This isn’t why I came back.

I didn’t come back to hide behind someone.

I’m through with all of that.

You take away when I give in / my life

The look in his eyes.....

My answer isn’t what he wants to hear.

I’ve fucked up again.

My pride is broken

I didn’t leave him for this.

I’ve made my decision, and my own blood won’t be able to stop me.

You like to think you’re never wrong

He’s angry.

But it’s not going to work.

You want to act like you’re someone

I’ve spent the past six years of my life catering to other people’s feelings.

It’s time I did what I wanted.

What I need.

You want someone to hurt like you

He gives me a sorrowful stare.

He shows me the age in his eyes.

He wants me to be guilty.

To take pity on him.

You want to share what you’ve been through

I love my father.

I love my mother.

But love isn’t going to stop me from what I need to do.

(You live what you learn)

“Take me back to Salinas.”




END



posted on 20-Dec-2001 1:12:12 PM by jasper711
Papercut

******************

Why does it feel like night today?

I sit in my cell, my knees pulled to my chest as I stare at the concrete wall.

This is my home now.

At least for a while.

A long while.

Something in here's not right today.

Dizziness sets in, and for the third time today, I’m hovering over the small toilet.

Retching.

Emptying the nothingness in my stomach.

Why am I so uptight today?

I feel a cold shiver run through my body, but my skin is emanating heat.

Paranoia's all I got left

I’m taken to the infirmary, where they run tests.
I don't know what stressed me first

They poke.

They prod.

And then they poke again, but they don’t know what’s going on.

Or how the pressure was fed

They scratch their heads, and start the process all over again.

But I know just what it feels like

I have an inkling.

To have a voice in the back of my head

A sixth sense that’s kicking in.

It's like a face that I hold inside

This isn’t happening.

A face that awakes when I close my eyes

It can’t.

A face watches every time I lie

It shouldn’t.

Not after all I’ve been through.

A face that laughs every time I fall

"You’re pregnant."

(And watches everything)

This is a sick joke.

It has to be.

So I know that when it's time to sink or swim

I order another test and they oblige, only to keep me from going postal.

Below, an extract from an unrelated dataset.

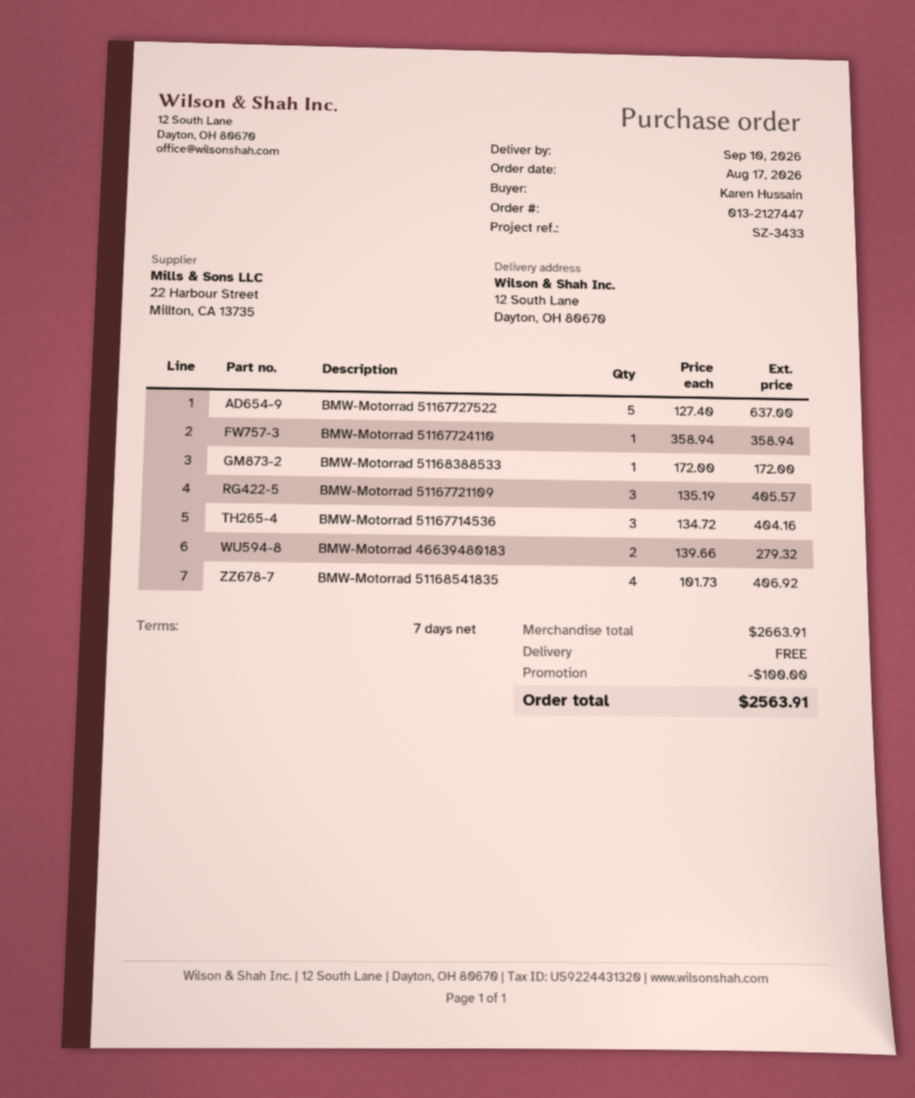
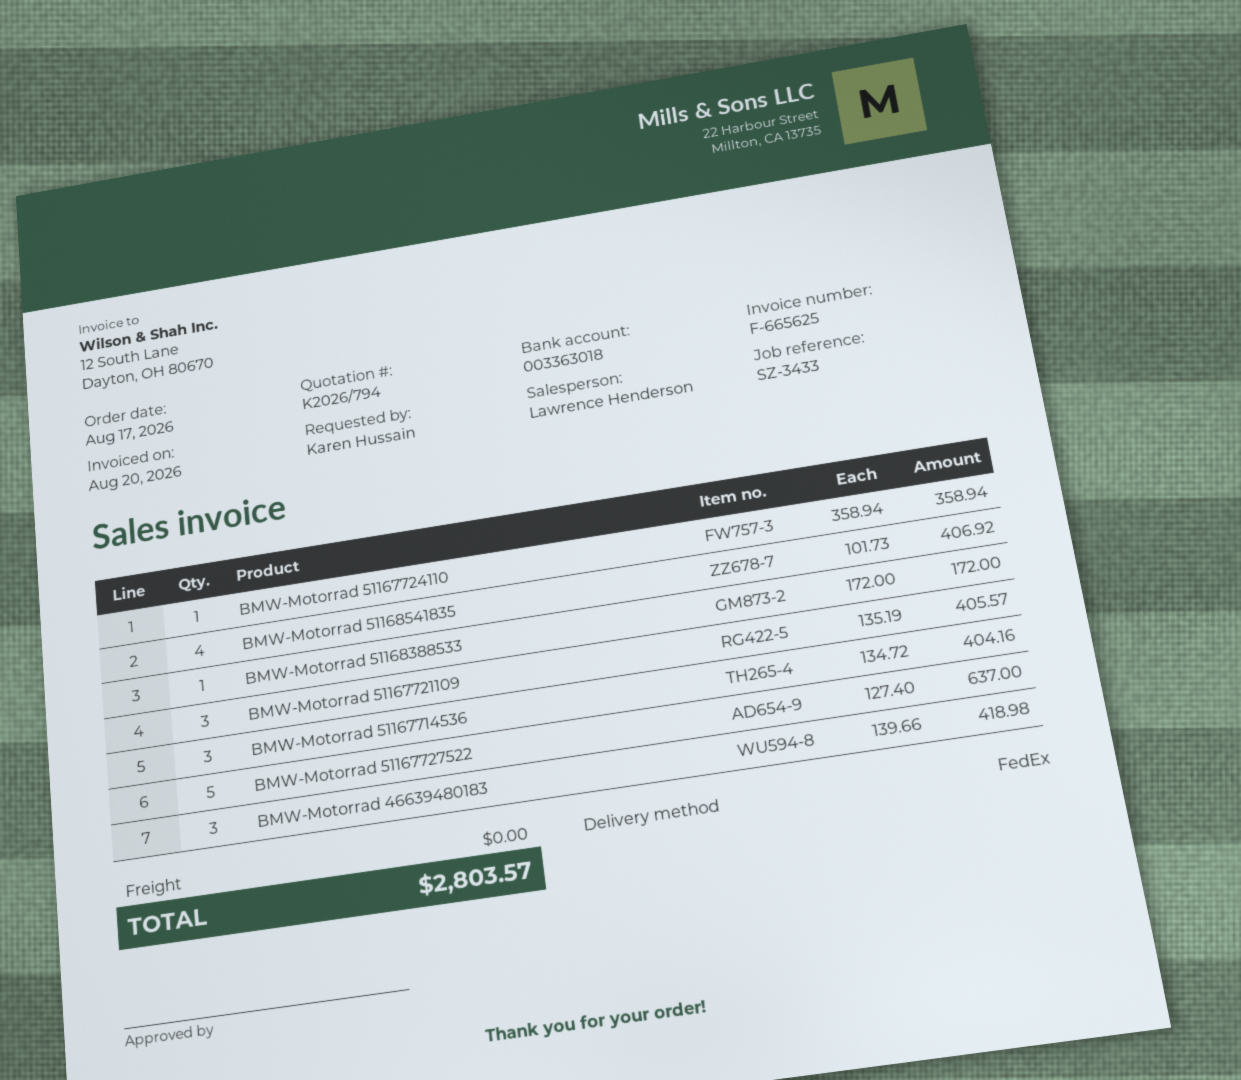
BMW-Motorrad 46639480183: 2 x 139.66 = 279.32 -> 3 x 139.66 = 418.98
discount: 100.00 -> none
total: 2563.91 -> 2803.57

That the face inside is hearing me

He doesn’t have to speak.

I can see it in his eyes.

Right underneath my skin

I can feel it inside me.

It's like I'm paranoid lookin' over my back

I lie in the darkness, watching for anything unusual.

Any glowing silver handprints.

It's like a whirlwind inside of my head

The wetness on my face tells me that I’m crying.

The shiver in my body tells me I’m weeping.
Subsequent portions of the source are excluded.